The concept of adventure playgrounds is credited to Danish landscape architect C.T. Sørensen, who wrote about creating playgrounds with "old cars, boxes and timber." The first one opened in Copenhagen in 1943. Minneapolis followed, building one of the nation's first adventure playgrounds. The Yard, as it was called, was funded by McCall's magazine and lured President Harry Truman to pay a visit in 1949.

The playgrounds experienced a surge of popularity in the 1970s, when proponents founded a national group, the American Adventure Play Association. But after parents of kids who were seriously hurt on slides or merry-go-rounds sued parks and equipment-makers, the focus on playgrounds turned to safety.

A 2015 documentary sparked renewed interest in the concept. "The Land," an American film about a Welsh adventure playground, demonstrated how kids were able to manage risks on their own.

Advocates maintain that there's real value in letting children explore limits, instead of trusting that their surroundings have been "made safe" for them by adults.

Leonardo's Basement executive director Steve Jevning believes that traditional playgrounds insult kids' intelligence.

"You take away the creativity. There's nothing you can manipulate. You can't move anything," he said. "It just seems cruel to me."

Even with all of the safety regulations in place, emergency rooms treat more than 200,000 kids under 14 for playground-related injuries every year, according to the U.S. Consumer Product Safety Commission.

Author and educator Gever Tulley, whose TED talk called "5 dangerous things you should let your kids do" has been viewed more than 4 million times, believes safety experts are going about things the wrong way — and that trying to create a bubble-wrapped world that's danger-free is impossible.

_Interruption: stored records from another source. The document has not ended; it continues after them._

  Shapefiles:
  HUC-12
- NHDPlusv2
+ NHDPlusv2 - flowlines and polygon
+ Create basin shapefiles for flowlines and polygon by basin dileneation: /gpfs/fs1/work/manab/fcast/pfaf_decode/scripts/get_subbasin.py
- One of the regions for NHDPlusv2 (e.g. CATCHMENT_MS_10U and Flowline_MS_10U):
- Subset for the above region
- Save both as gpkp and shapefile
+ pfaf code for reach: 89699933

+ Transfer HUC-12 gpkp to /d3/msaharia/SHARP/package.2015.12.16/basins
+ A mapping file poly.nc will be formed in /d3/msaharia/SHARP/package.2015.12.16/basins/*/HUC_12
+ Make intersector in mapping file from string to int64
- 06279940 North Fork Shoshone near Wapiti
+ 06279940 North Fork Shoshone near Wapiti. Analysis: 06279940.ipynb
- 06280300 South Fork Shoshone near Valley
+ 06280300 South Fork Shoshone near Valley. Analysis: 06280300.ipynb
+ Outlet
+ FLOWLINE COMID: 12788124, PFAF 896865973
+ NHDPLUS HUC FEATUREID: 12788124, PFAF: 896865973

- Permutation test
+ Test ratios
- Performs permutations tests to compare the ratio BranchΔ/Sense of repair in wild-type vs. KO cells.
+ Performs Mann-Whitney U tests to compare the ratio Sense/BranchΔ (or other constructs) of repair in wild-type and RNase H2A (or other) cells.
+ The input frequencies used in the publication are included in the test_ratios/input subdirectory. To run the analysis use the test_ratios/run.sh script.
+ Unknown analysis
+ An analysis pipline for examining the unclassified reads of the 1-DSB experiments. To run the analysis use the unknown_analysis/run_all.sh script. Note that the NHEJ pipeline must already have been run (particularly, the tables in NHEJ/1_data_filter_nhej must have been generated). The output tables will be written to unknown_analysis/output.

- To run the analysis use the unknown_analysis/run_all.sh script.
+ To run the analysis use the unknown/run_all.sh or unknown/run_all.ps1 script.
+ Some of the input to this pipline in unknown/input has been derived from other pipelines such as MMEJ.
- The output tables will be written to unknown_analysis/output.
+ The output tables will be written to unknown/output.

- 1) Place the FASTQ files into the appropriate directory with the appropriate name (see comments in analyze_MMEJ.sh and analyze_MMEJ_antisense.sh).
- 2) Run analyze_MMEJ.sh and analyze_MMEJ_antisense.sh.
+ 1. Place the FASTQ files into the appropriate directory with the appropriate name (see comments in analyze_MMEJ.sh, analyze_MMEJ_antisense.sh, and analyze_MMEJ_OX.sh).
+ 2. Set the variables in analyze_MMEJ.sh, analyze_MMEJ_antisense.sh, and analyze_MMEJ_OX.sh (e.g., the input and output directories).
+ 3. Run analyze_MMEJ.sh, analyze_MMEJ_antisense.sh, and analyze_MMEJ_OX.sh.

Kids seek a certain level of adrenaline as they play, and will simply climb up the outside of a "safe" play castle to find it, he said. To Tulley, adventure playgrounds make kids actually pay attention to what they are doing, and help them — and their parents — learn about risk without banning everything that's risky.

"They provide unscripted, intrinsically motivated opportunities for kids to learn how to recognize and mitigate danger," he said. "The great things about these environments is that because they aren't built by adults for the safety of children, kids are having to evaluate everything that they interact with."

The new fort in the woods

Of course, no one is recommending that urban parents encourage their kids to roam through trash-filled vacant lots, even though it may seem strange to pay for your kid to get time in a "junkyard."

"Those impromptu kind of opportunities that you might have if you were in a rural community, where you and I built a fort in the woods or something like that, those just don't crop up," said Tulley. "So you have to create a context where it can happen."

In the yard at Leonardo's Basement on a recent Saturday, one of the most popular structures was a DIY zip line anchored to a junked, parked Honda that one of the nonprofit's staffers used to drive. Wally Riebe stretched a garden hose over to its path and got ready while playmate Jonathan Yaurincela, 7, climbed up, grabbed the handle and leapt, going right through the spray of water.

"That was awesome!" Yaurincela yelled.

Meanwhile, 8-year-old Jack Doty figured out the vehicle was unlocked, and called for his buddies. "Everybody! I'm in the car!" he shouted. Soon, four of them piled in, taking turns vigorously spinning the steering wheel, excitedly messing with the radio and singing along to pretend tunes.

Later, they ran out and asked one of the supervising adults, Chris Groth, for some pieces of wood.

"They found a tray of coins in the car, and now they are building a treasure chest," said Groth. "The trains of thought are so amazing."